::: EXTRACTED MATERIAL

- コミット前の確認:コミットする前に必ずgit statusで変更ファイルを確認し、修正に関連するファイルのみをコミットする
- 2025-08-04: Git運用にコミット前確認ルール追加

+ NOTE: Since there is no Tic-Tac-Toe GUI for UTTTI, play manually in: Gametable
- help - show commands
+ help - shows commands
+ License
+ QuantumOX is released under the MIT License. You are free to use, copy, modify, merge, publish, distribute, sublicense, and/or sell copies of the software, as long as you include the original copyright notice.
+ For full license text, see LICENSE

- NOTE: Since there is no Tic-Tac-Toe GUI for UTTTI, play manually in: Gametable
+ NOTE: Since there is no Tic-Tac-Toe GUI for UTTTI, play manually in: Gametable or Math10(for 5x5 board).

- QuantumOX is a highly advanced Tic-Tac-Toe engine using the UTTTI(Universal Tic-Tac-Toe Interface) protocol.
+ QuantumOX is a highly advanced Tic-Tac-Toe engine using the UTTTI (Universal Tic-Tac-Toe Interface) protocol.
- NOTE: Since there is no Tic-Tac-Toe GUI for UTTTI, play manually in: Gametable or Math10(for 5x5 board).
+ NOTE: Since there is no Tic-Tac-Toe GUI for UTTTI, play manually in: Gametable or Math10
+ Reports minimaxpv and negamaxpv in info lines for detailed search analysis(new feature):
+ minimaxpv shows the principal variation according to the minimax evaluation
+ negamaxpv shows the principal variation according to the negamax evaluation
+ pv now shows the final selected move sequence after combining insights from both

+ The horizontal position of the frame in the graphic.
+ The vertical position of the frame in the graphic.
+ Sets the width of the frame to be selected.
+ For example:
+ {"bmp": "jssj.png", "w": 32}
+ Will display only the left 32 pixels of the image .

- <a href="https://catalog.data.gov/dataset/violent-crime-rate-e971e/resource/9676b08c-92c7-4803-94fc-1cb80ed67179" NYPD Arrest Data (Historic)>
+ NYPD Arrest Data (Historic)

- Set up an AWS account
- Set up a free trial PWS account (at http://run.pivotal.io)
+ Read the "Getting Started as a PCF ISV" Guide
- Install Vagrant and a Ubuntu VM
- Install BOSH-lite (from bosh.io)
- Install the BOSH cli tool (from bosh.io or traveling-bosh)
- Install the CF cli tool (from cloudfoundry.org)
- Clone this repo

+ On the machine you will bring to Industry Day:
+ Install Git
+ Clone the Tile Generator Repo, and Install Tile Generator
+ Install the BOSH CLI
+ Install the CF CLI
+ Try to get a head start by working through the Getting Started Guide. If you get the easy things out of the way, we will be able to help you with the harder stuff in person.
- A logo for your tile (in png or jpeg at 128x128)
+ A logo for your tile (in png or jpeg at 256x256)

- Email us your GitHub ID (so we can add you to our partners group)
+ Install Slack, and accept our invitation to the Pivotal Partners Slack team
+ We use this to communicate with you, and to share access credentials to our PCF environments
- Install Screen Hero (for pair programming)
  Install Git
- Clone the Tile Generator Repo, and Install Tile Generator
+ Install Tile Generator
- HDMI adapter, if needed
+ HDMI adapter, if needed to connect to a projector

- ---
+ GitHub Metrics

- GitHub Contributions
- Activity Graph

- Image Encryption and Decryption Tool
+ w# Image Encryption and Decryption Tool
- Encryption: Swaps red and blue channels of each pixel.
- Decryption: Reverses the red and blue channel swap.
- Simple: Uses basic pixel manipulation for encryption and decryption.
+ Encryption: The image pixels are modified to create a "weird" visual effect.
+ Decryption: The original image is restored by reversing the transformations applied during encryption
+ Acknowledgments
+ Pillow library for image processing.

::::::

§ TASK DESCRIPTION
Write every entry out again, exactly as it stands.

§ PROBLEM SOLUTION
- コミット前の確認:コミットする前に必ずgit statusで変更ファイルを確認し、修正に関連するファイルのみをコミットする
- 2025-08-04: Git運用にコミット前確認ルール追加

+ NOTE: Since there is no Tic-Tac-Toe GUI for UTTTI, play manually in: Gametable
- help - show commands
+ help - shows commands
+ License
+ QuantumOX is released under the MIT License. You are free to use, copy, modify, merge, publish, distribute, sublicense, and/or sell copies of the software, as long as you include the original copyright notice.
+ For full license text, see LICENSE

- NOTE: Since there is no Tic-Tac-Toe GUI for UTTTI, play manually in: Gametable
+ NOTE: Since there is no Tic-Tac-Toe GUI for UTTTI, play manually in: Gametable or Math10(for 5x5 board).

- QuantumOX is a highly advanced Tic-Tac-Toe engine using the UTTTI(Universal Tic-Tac-Toe Interface) protocol.
+ QuantumOX is a highly advanced Tic-Tac-Toe engine using the UTTTI (Universal Tic-Tac-Toe Interface) protocol.
- NOTE: Since there is no Tic-Tac-Toe GUI for UTTTI, play manually in: Gametable or Math10(for 5x5 board).
+ NOTE: Since there is no Tic-Tac-Toe GUI for UTTTI, play manually in: Gametable or Math10
+ Reports minimaxpv and negamaxpv in info lines for detailed search analysis(new feature):
+ minimaxpv shows the principal variation according to the minimax evaluation
+ negamaxpv shows the principal variation according to the negamax evaluation
+ pv now shows the final selected move sequence after combining insights from both

+ The horizontal position of the frame in the graphic.
+ The vertical position of the frame in the graphic.
+ Sets the width of the frame to be selected.
+ For example:
+ {"bmp": "jssj.png", "w": 32}
+ Will display only the left 32 pixels of the image .

- <a href="https://catalog.data.gov/dataset/violent-crime-rate-e971e/resource/9676b08c-92c7-4803-94fc-1cb80ed67179" NYPD Arrest Data (Historic)>
+ NYPD Arrest Data (Historic)

- Set up an AWS account
- Set up a free trial PWS account (at http://run.pivotal.io)
+ Read the "Getting Started as a PCF ISV" Guide
- Install Vagrant and a Ubuntu VM
- Install BOSH-lite (from bosh.io)
- Install the BOSH cli tool (from bosh.io or traveling-bosh)
- Install the CF cli tool (from cloudfoundry.org)
- Clone this repo

+ On the machine you will bring to Industry Day:
+ Install Git
+ Clone the Tile Generator Repo, and Install Tile Generator
+ Install the BOSH CLI
+ Install the CF CLI
+ Try to get a head start by working through the Getting Started Guide. If you get the easy things out of the way, we will be able to help you with the harder stuff in person.
- A logo for your tile (in png or jpeg at 128x128)
+ A logo for your tile (in png or jpeg at 256x256)

- Email us your GitHub ID (so we can add you to our partners group)
+ Install Slack, and accept our invitation to the Pivotal Partners Slack team
+ We use this to communicate with you, and to share access credentials to our PCF environments
- Install Screen Hero (for pair programming)
  Install Git
- Clone the Tile Generator Repo, and Install Tile Generator
+ Install Tile Generator
- HDMI adapter, if needed
+ HDMI adapter, if needed to connect to a projector

- ---
+ GitHub Metrics

- GitHub Contributions
- Activity Graph

- Image Encryption and Decryption Tool
+ w# Image Encryption and Decryption Tool
- Encryption: Swaps red and blue channels of each pixel.
- Decryption: Reverses the red and blue channel swap.
- Simple: Uses basic pixel manipulation for encryption and decryption.
+ Encryption: The image pixels are modified to create a "weird" visual effect.
+ Decryption: The original image is restored by reversing the transformations applied during encryption
+ Acknowledgments
+ Pillow library for image processing.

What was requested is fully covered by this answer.